Frey Residence I by Albert Frey, Palm Springs, California, 1956.
Frey Residence I by Albert Frey, Palm Springs, California, 1956. © hotograph: Julius Shulman. © J.Paul Getty Trust. Used with permission. Julius Shulman Photography Archive, Research Library at the Getty Research Institute.

A new three-volume collection documents the architectural images of American photographer, Julius Shulman. The tome forms the first major publication of Shulman’s work, detailing buildings by the likes of Frank Lloyd-Wright, Pierre Koenig and Raphael Soriano.

Little wonder, perhaps, that Shulman – who died in 2009 at the age of 98 – spent his working life documenting the formal specifics of Southern California’s modernist buildings – buildings which themselves helped to define his own particular photographic practice.

His lens is concerned with the connectivity of humanity and nature via constructions of spectacular geometric discipline. It’s a fixation with an artistic identity influenced heavily by the minimalist practices imported from Europe in the first half of the 20th Century, and one which, to this day, draws attention to the processes and materials used in creating the buildings, from girder to gutter.

But Shulman’s is a highly particular oeuvre, even within modernism.
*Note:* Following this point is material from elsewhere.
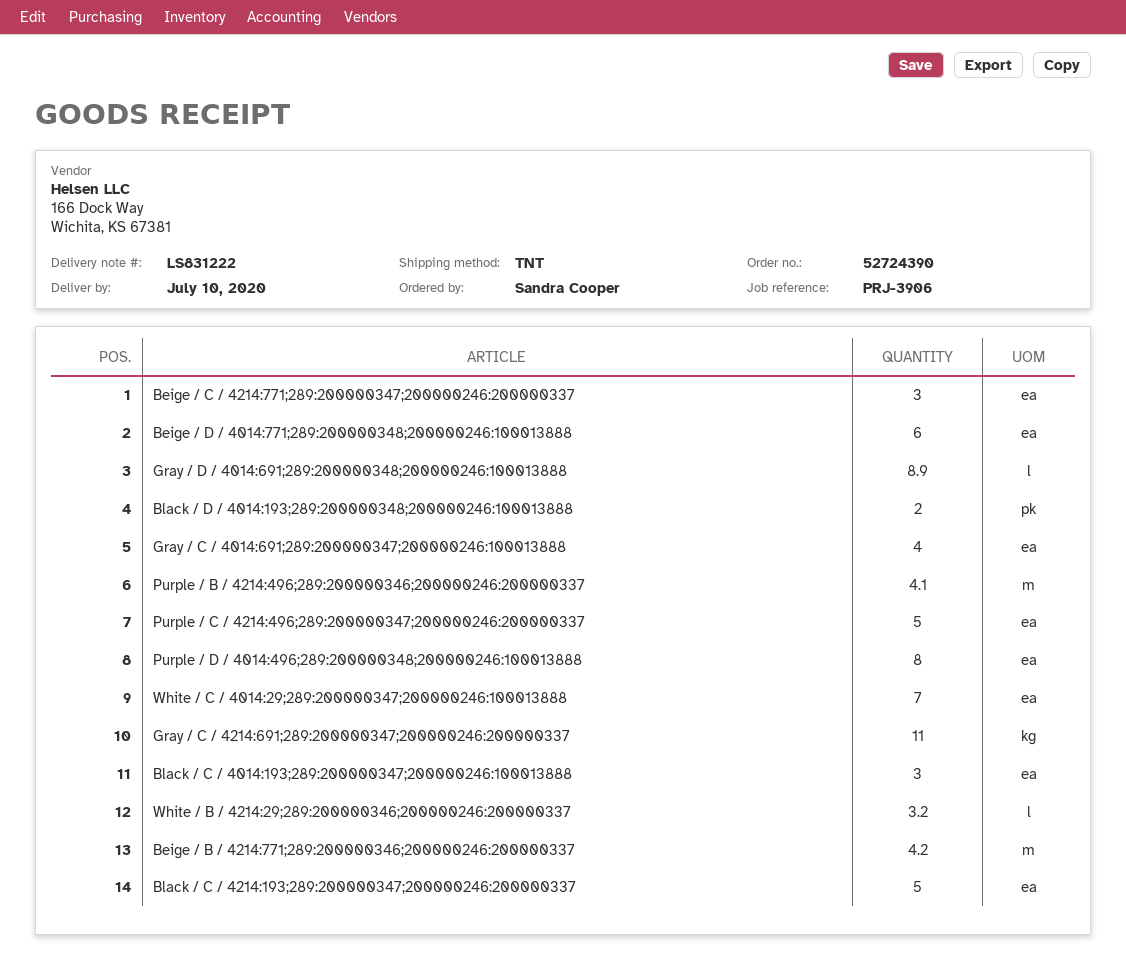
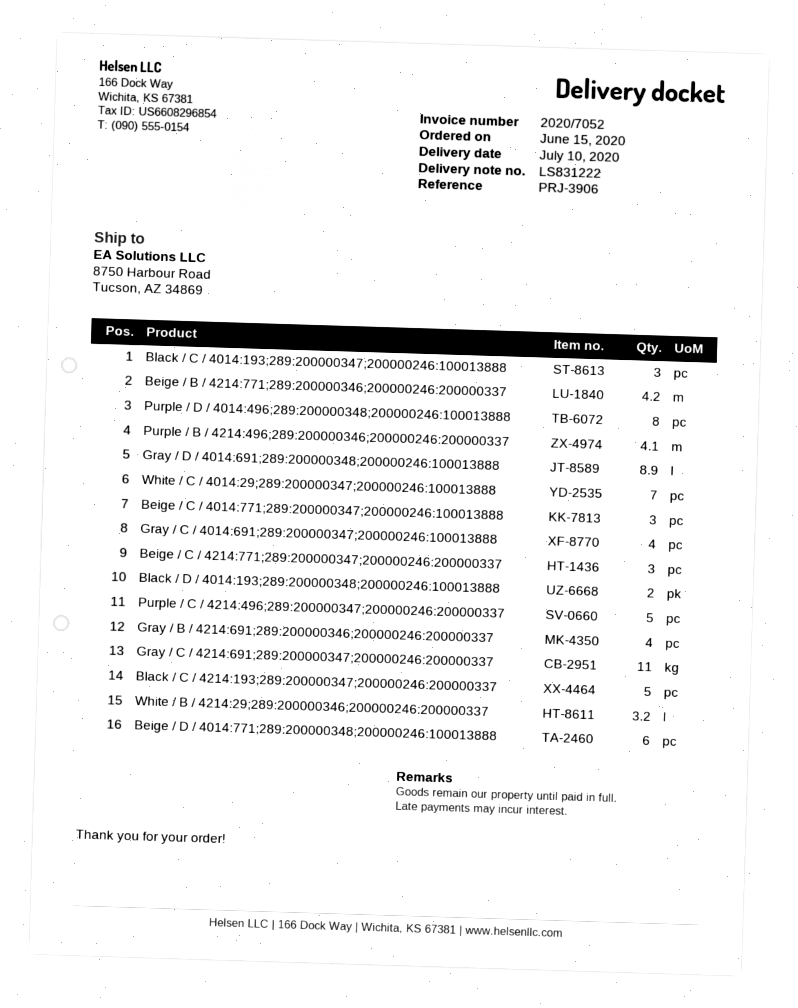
Beige / C / 4014:771;289:200000347;200000246:100013888: none -> 3
Gray / B / 4214:691;289:200000346;200000246:200000337: none -> 4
Born in NYC, but raised on a farm in Connecticut, his eventual move to Los Angeles developed in him a point of view that posited buildings as highly influenced – defined, even – by their natural surroundings. ... Though the clarity of Shulman’s vision helped to elevate architectural photography into its own art form, he became disillusioned as modernism declined and morphed into postmodernism in the late 60s and early 70s.

But maybe that is what backs up Shulman’s status as an essential progenitor of architectural photography – a stylistic defiance. His real skill was in understanding buildings in the way that they had existed in the architect’s head –  before the drawing board. As Richard Neutra put it, the photos ‘revealed the essence of my design’ – it’s a creative legacy of reverie.